■ **What this task involves**: Extract only the first line of the listing and every line after it up to and including the one with "NAPA HOME & GARDEN NAPA HOME & GARDEN, EQUAS". Omit the pictures.

○ ○ ○ ○

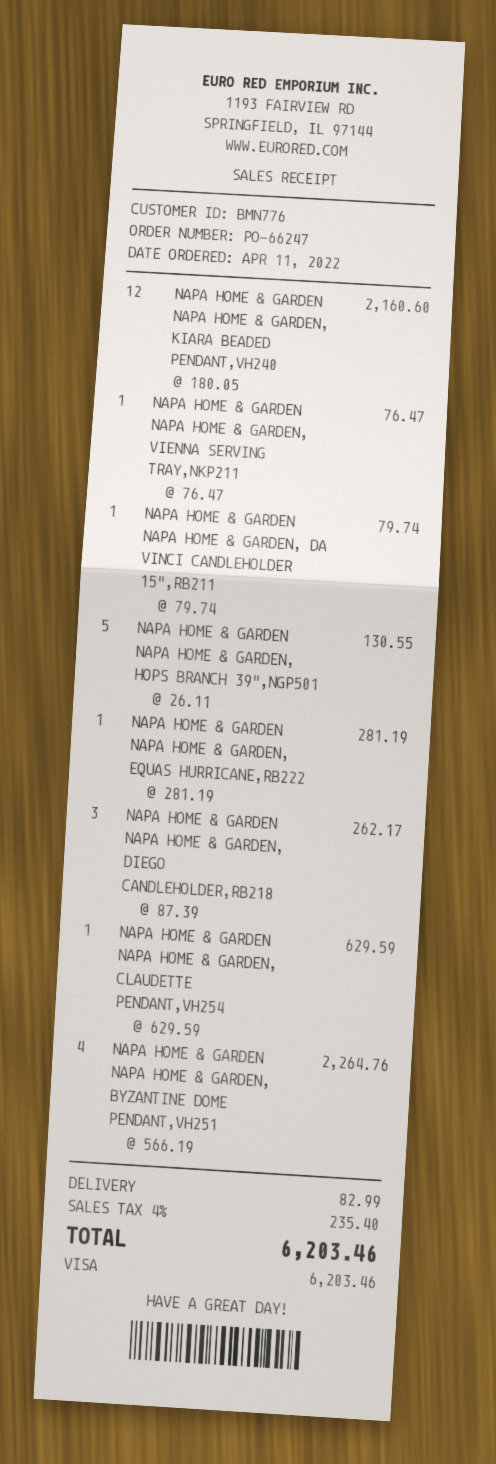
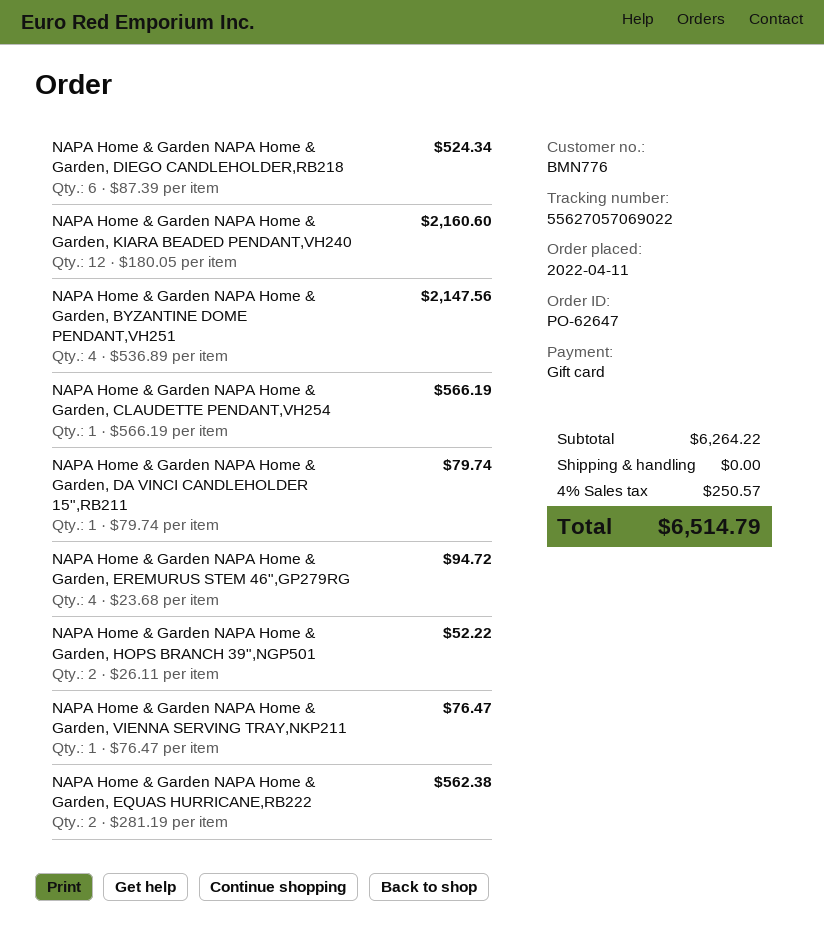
order number: PO-66247 -> PO-62647
payment method: Visa -> gift card
NAPA HOME & GARDEN NAPA HOME & GARDEN, HOPS BRANCH 39",NGP501: 5 x 26.11 = 130.55 -> 2 x 26.11 = 52.22
NAPA HOME & GARDEN NAPA HOME & GARDEN, EQUAS HURRICANE,RB222: 1 x 281.19 = 281.19 -> 2 x 281.19 = 562.38
NAPA HOME & GARDEN NAPA HOME & GARDEN, DIEGO CANDLEHOLDER,RB218: 3 x 87.39 = 262.17 -> 6 x 87.39 = 524.34
NAPA HOME & GARDEN NAPA HOME & GARDEN, CLAUDETTE PENDANT,VH254: 1 x 629.59 = 629.59 -> 1 x 566.19 = 566.19
NAPA HOME & GARDEN NAPA HOME & GARDEN, BYZANTINE DOME PENDANT,VH251: 4 x 566.19 = 2264.76 -> 4 x 536.89 = 2147.56
NAPA Home & Garden NAPA Home & Garden, EREMURUS STEM 46",GP279RG: none -> 4 x 23.68 = 94.72
shipping: 82.99 -> 0.00
tax: 4% = 235.40 -> 4% = 250.57
total: 6203.46 -> 6514.79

○ ○ ○ ○

■ **Solution to this task**:
order number: PO-66247 -> PO-62647
payment method: Visa -> gift card
NAPA HOME & GARDEN NAPA HOME & GARDEN, HOPS BRANCH 39",NGP501: 5 x 26.11 = 130.55 -> 2 x 26.11 = 52.22
NAPA HOME & GARDEN NAPA HOME & GARDEN, EQUAS HURRICANE,RB222: 1 x 281.19 = 281.19 -> 2 x 281.19 = 562.38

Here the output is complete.